Community and dance

Print edition : April 12, 2019
This book uses fiction as a means to tell the history of Bharatanatyam and the devadasi community that once served as its torchbearer.

THE Undoing Dance talks about the traditional Bharatanatyam dancers who were called devadasis (thevar adiyars in Tamil) and their gurus, or nattuvanars as they were known in Tamil, and what happened to them and the art after the Madras Devadasis (Prevention of Dedication) Act was enacted in 1947.

Srividya Natarajan has written this book as a fiction, touching upon the most important area of the art form and its history. The book starts with the story of Hema and is set in 1990. It keeps going back and forth in time. It talks about one particular family whose members had been the dancers of the king’s court and the temple of Kalyanikarai, a small village near Thanjavur (then Tanjore). The book gloriously describes the dancing techniques, the grace of the dancers and the rich culture and heritage of Bharatanatyam, especially in the scene where one such dancer dances in the king’s court. The description is reminiscent of the dance sequence from the epic film Mughal-e-Azam.

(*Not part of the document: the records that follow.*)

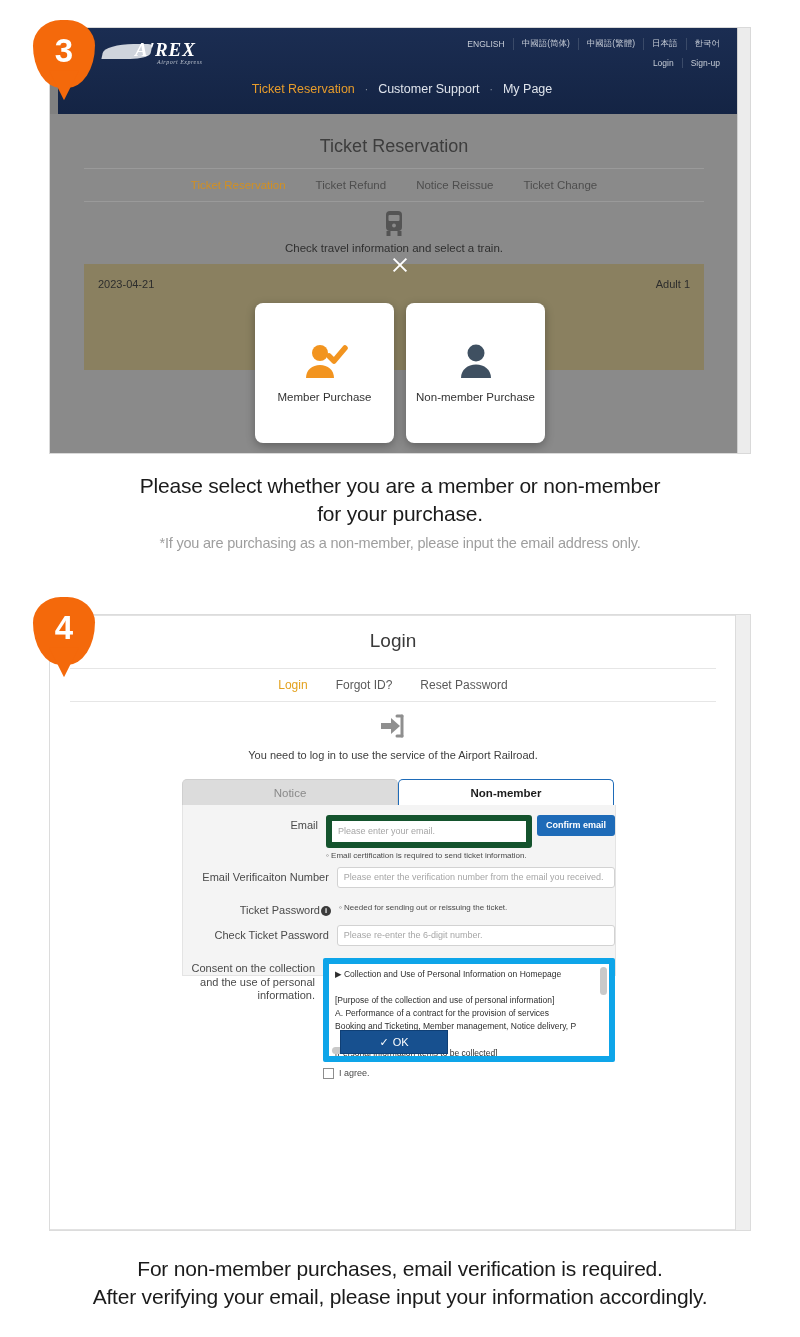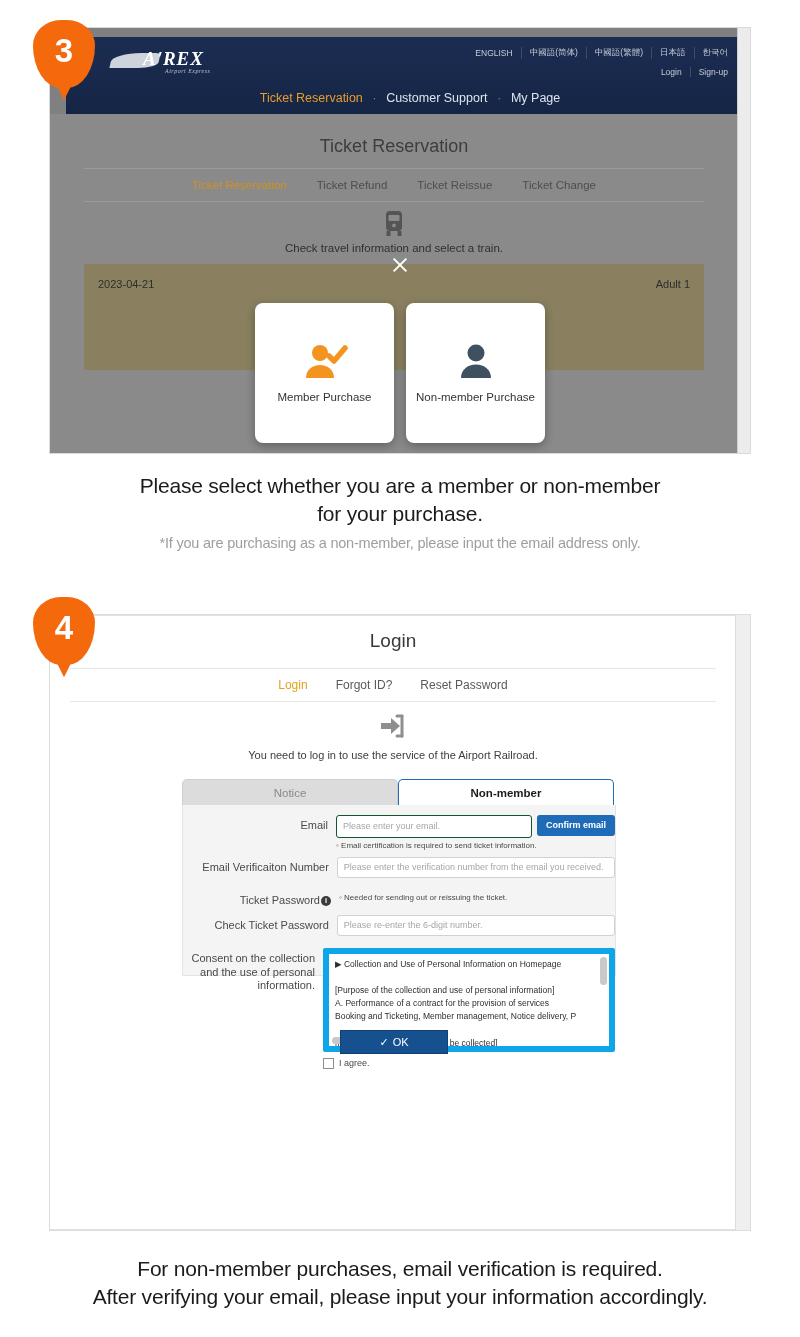"A'REX" .arex-header { left: 16px -> 8px; margin-top: 9px -> none }
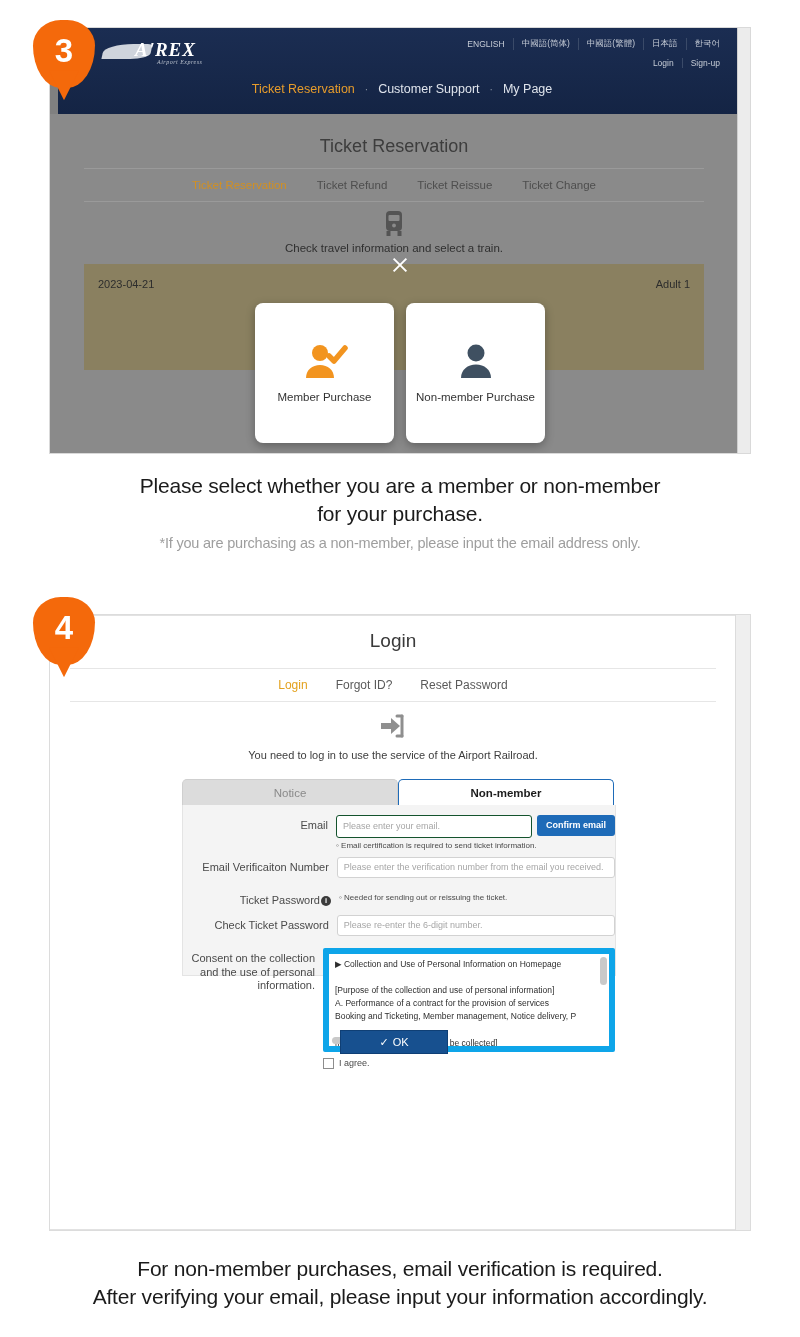"Ticket Reissue" span { text: Ticket -> Notice }
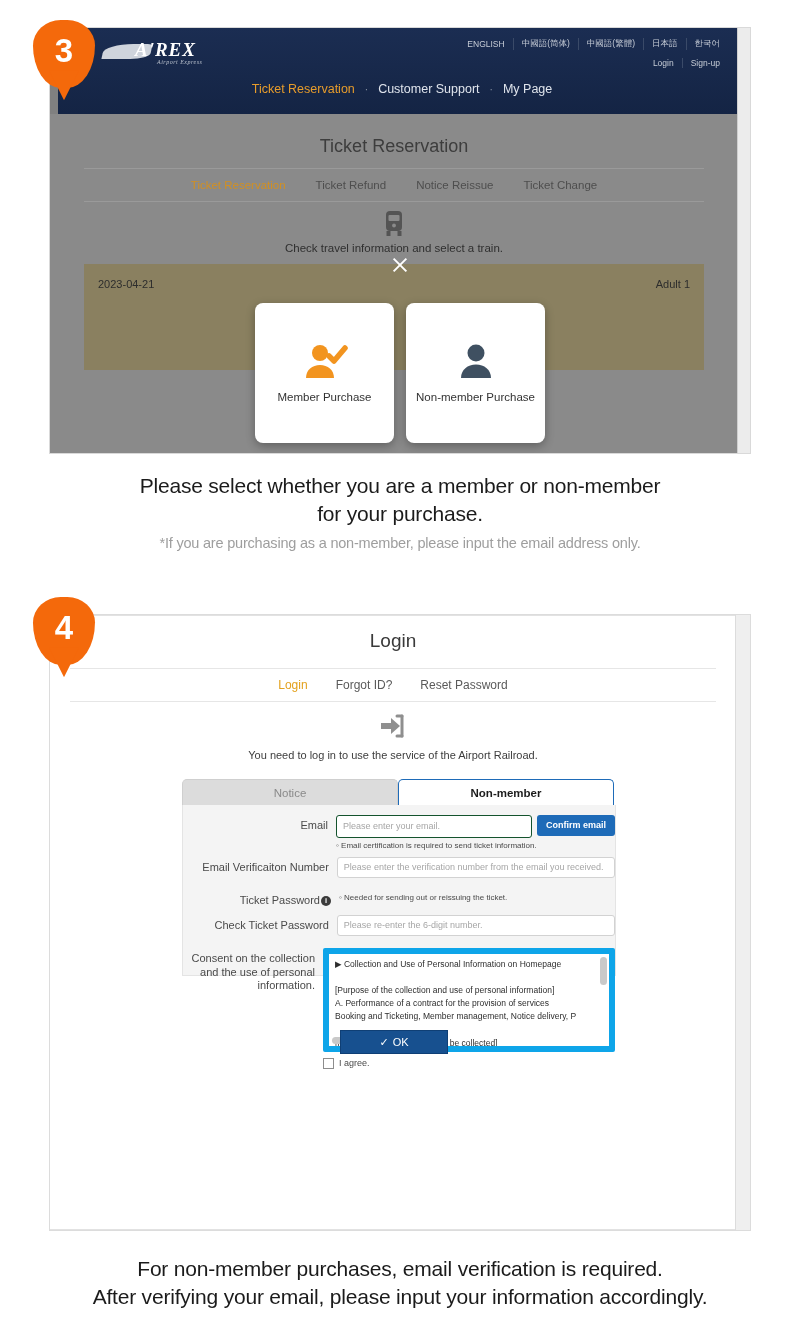"Please enter your email." .finp.blue { border: 1px solid #14532d -> 6px solid #14532d }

Srividya Natarajan does not fail to convey that the devadasi system was once celebrated by the women of all communities, as they believed devadasis to be the wives of God. Also, these women did not have a problem with the men of their own family keeping them as mistresses.

A girl child born in a devadasi family was dedicated to this lifestyle and was not allowed to pursue any other career or marry a person of her choice and lead a normal life. The protest against this system was initially carried out by several Christian organisations, which took the girls away from their families, educated them and helped them lead a different life. The book touches on the role of such organisations and the role of the freedom fighter Annie Besant.

It goes on to talk about the case fought by several devadasi women in support of the tradition. The story in this regard is conveyed from the points of view of Kalyani and her mother, Rajayi. The book boldly discusses what happened to the art form once the devadasi system was abolished and the women of that community were shunned by society.

The Brahmin community, which initially did not learn the art form, entered the scene and has since then dominated the field. The characters of Padmasini and Balasankar travel through this area, and through them the author talks about the politics in the field and the way the art form is taught.

The author has not shied away from dealing with the caste aspect either, be it the domination of one particular community in the art form or the traditions and customs followed in households or the effect of inter-caste marriages. She also mentions the role of Dr Muthulakshmi Reddy and Periyar E.V. Ramasamy in the abolition of the devadasi system.

However, there are two shortcomings to the book. One, it glorifies the devadasi system, making it look like the women involved were happy with the lifestyle. The author does not talk about the miseries those women underwent as they were forced into this lifestyle. Even when Dr Muthulakshmi Reddy is mentioned, it is in an accusatory tone. The book fails to convey the fact that the protests against the system actually came from several women who had escaped it. Two, it fails to mention the struggles and protests led by Moovaloor Ramamrudham Ammaiyar, who played a huge role in the abolition of the system after having been a victim of it.

The author certainly succeeds in making the reader realise that when the system was abolished, society should not have stigmatised the entire community but should have taken the steps to give the members a better life and helped them protect the rich art form. The book is a must-read and will help readers understand the history of the art form and its present state.

Kuyil Mozhi is a lawyer, and a classical dancer.